Australian adoption of electric vehicles is on the rise, but we still lag behind much of the developed world when it comes to electric (EV) and plug-in hybrid vehicle (PHEV) sales and support.
UPDATE, 6:16pm: The story has been updated with direct quotes from Behyad Jafari, CEO of the EV Council.
A report from ClimateWorks, funded in part by the Australian Renewable Energy Agency (ARENA) for the Australian EV Council, found improvements in electric sales and infrastructure between 2017 and 2018, but noted how far behind global EV leaders we languish.
Behyad Jafari, CEO of the EV Council, was at pains to highlight the potential benefits of electric vehicles in Australia, and called out how far behind off the pace we've fallen.
"Australia has much to gain through improved public health, energy security and increased economic investment from the electric vehicle industry," Jafari said in a statement.
"While this has been recognised by developed countries around the world, Australia continues to fall behind."
The State of Electric Vehicles in Australia - Second Report says 2284 electrified vehicles were sold in Australia in 2017, up 67 per cent on 2016. That figure is reliant on 'estimated' Tesla sales, as the company doesn't report to VFACTS. It's also worth noting, that number includes plug-in hybrid vehicles like the BMW 530e iPerformance.
With an all-electric range of around 30km in the real world, the 530e is still heavily reliant on an internal-combustion engine.
Although they're coming from a low base, the sales uptick is still meaningful.
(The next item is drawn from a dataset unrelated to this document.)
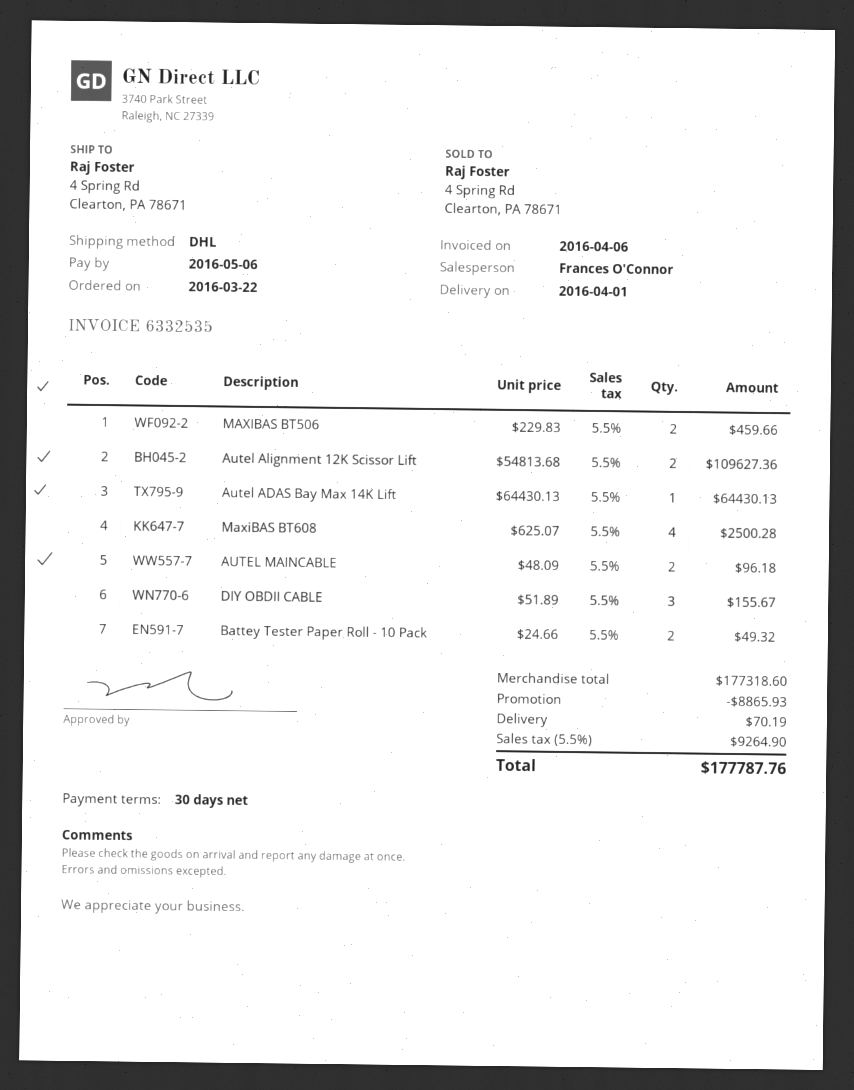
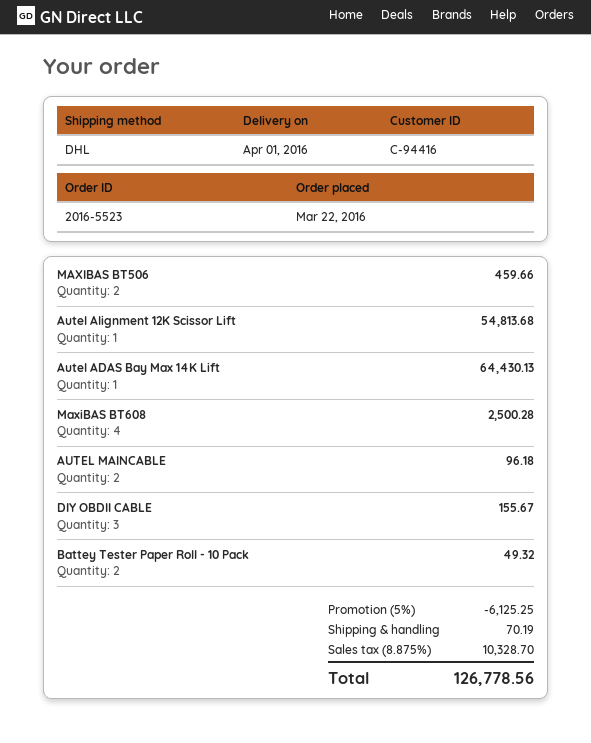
Autel Alignment 12K Scissor Lift: 2 for 109627.36 -> 1 for 54813.68
discount: 8865.93 -> 6125.25
tax: 5.5% = 9264.90 -> 8.875% = 10328.70
total: 177787.76 -> 126778.56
According to the report, fleet buyers are driving the growth, accounting for 63 per cent of sales in 2017.
Private buyers make up 34 per cent of the market, with the remaining 3.0 per cent down to government buyers. Electrified vehicles make up 0.2 per cent of the Australian market, according to the report, so we're talking about tiny volumes.
The EV Council is calling for greater incentives for buyers from the federal government to help drive EV and PHEV adoption, arguing "it will be essential for governments to use financial incentives to address the cost and model availability barrier".
It argues incentives will remain critical until 2020, while additional complementary policies will be needed through to 2025 and beyond, to sustain the rollout of charge infrastructure and raise public awareness. Speaking of charge infrastructure, there are now 783 public sites in Australia, up from 476 in 2017.
“The slight growth in the Australian electric vehicle market demonstrates the need for urgent policy support by government,” EV Council CEO, Behyad Jafari, said. Speaking with CarAdvice, he elaborated on what that might look like.
"The most impactful way to do [support] is by incentivising people purchasing a new car to an electric alternative" he said.
"What that really does is, most directly it obviously gives a cost incentive to the consumer, but much more importantly, it sends a signal to the marketplace to say that we are getting ready to support electrification, and we're going on the same journey the rest of the world has been on for seven or eight years now."
Jafari also lamented the partisan nature of the EV debate in Australia, arguing the rollout of cleaner vehicles had widespread support in countries like Great Britain.
"Plenty of conservative governments, in the UK and overseas, and even Donald Trump hasn't rewound tax rebates for zero-emissions vehicles in the US, so this isn't really a contentious issue anywhere else," Jafari explained.
"When we speak to international investors they're a little bit stumped, sort of [asking Australians] 'why haven't you already acted on this issue?'"
Although we lack Federal Government support for electrified vehicles, a raft of lower-cost pure-electric vehicles are coming to Australia late in 2018, or early next year. The Hyundai Kona Electric is expected to cost around $50k when it touches down, while the Nissan Leaf should be in the same ballpark.
“We would expect a further increase in electric vehicle sales with nine new plug-in hybrid and battery electric vehicle models expected to be introduced in the Australian market over the next 18 months – five of which are expected to be priced at $60,000 or less,” Jafari concluded.